Abstract: SA-PO107
Hypoxia Induces Pro-Regenerative Activity of Renal Fibroblasts via Hif1α
Session Information
- AKI: Mechanisms - III
November 05, 2022 | Location: Exhibit Hall, Orange County Convention Center‚ West Building
Abstract Time: 10:00 AM - 12:00 PM
Category: Acute Kidney Injury
- 103 AKI: Mechanisms
Authors
- Zeisberg, Michael, University of Goettingen Medical Center, Goettingen, Germany
- Nyamsuren, Gunsmaa, University of Goettingen Medical Center, Goettingen, Germany
Background
Fibroblasts are the prototypical cells of connective tissue. In the kidney they are known to be the main mediators of fibrosis. It is often overlooked that renal fibroblasts have important physiological functions, such as control of regeneration from acute damage and the synthesis of erythropoietin. Recent studies demonstrated that acute kidney injury is associated with transient accumulation of activated fibroblasts, which aid regeneration of the injured tubular epithelium.

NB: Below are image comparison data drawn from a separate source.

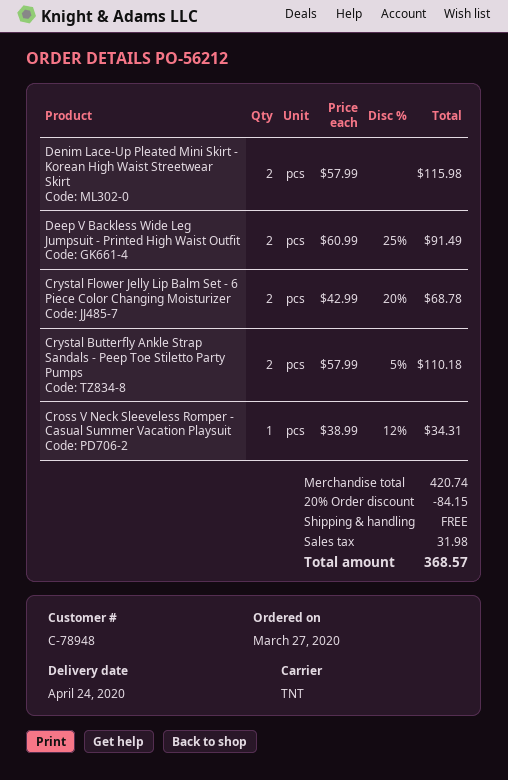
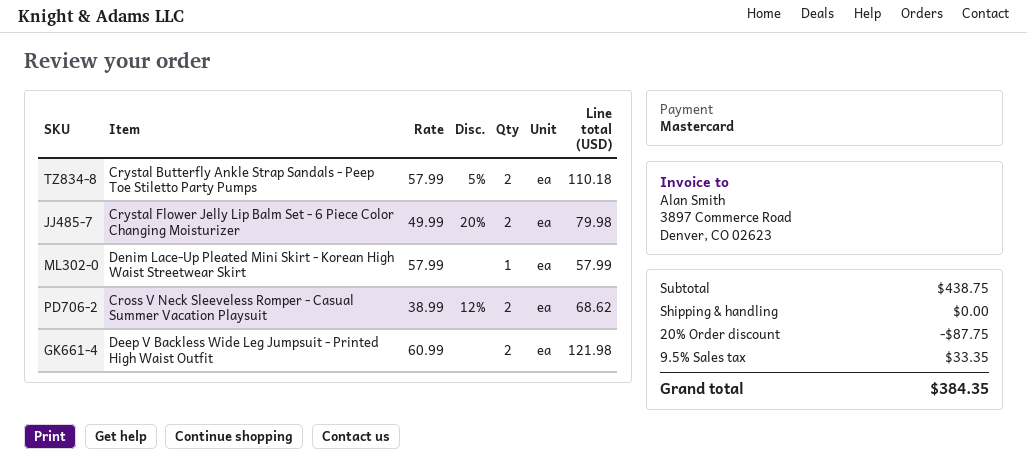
Denim Lace-Up Pleated Mini Skirt - Korean High Waist Streetwear Skirt: 2 x 57.99 = 115.98 -> 1 x 57.99 = 57.99
Deep V Backless Wide Leg Jumpsuit - Printed High Waist Outfit: 2 x 60.99 - 25% = 91.49 -> 2 x 60.99 = 121.98
Crystal Flower Jelly Lip Balm Set - 6 Piece Color Changing Moisturizer: 2 x 42.99 - 20% = 68.78 -> 2 x 49.99 - 20% = 79.98
Cross V Neck Sleeveless Romper - Casual Summer Vacation Playsuit: 1 x 38.99 - 12% = 34.31 -> 2 x 38.99 - 12% = 68.62
subtotal: 420.74 -> 438.75
discount: 20% = 84.15 -> 20% = 87.75
tax: 31.98 -> 33.35
total: 368.57 -> 384.35

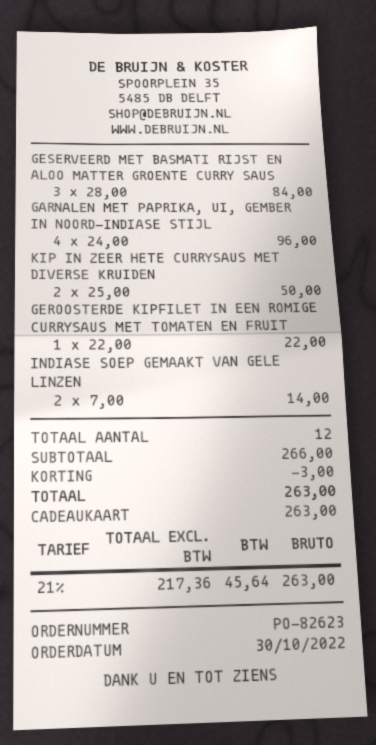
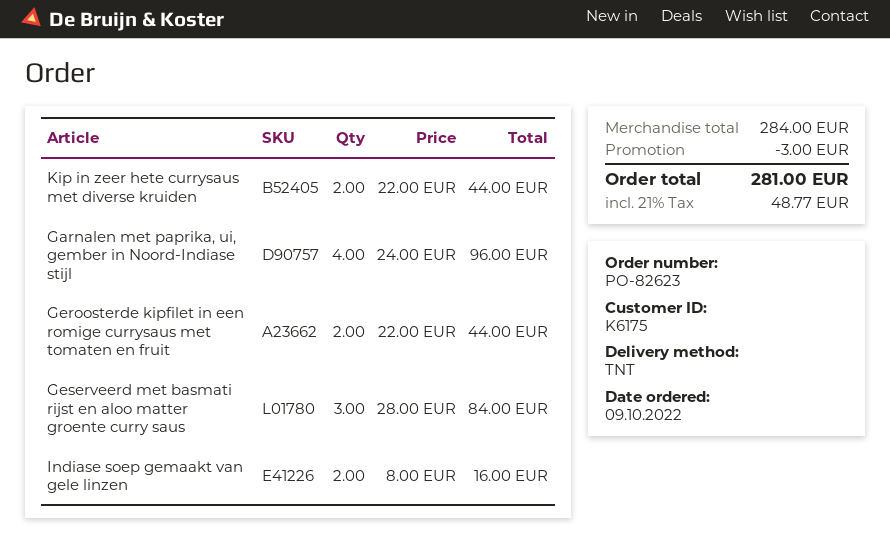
order date: 2022-10-30 -> 2022-10-09
KIP IN ZEER HETE CURRYSAUS MET DIVERSE KRUIDEN: 2 x 25.00 = 50.00 -> 2 x 22.00 = 44.00
GEROOSTERDE KIPFILET IN EEN ROMIGE CURRYSAUS MET TOMATEN EN FRUIT: 1 x 22.00 = 22.00 -> 2 x 22.00 = 44.00
INDIASE SOEP GEMAAKT VAN GELE LINZEN: 2 x 7.00 = 14.00 -> 2 x 8.00 = 16.00
subtotal: 266.00 -> 284.00
tax: 21% = 45.64 -> 21% = 48.77
total: 263.00 -> 281.00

Increased expression of growth factors by activated fibroblasts such as VEGF and FGF4 suggests that fibroblasts aid repair of the injured tubular epithelium through paracrine mechanisms. This study aimed to gain additional insight into the contribution of FGF4 to kidney regeneration and the underlying mechanisms.
Methods
Ischemia-reperfusion injury was induced by clamping of the of the left kidney pedicle for 45 min.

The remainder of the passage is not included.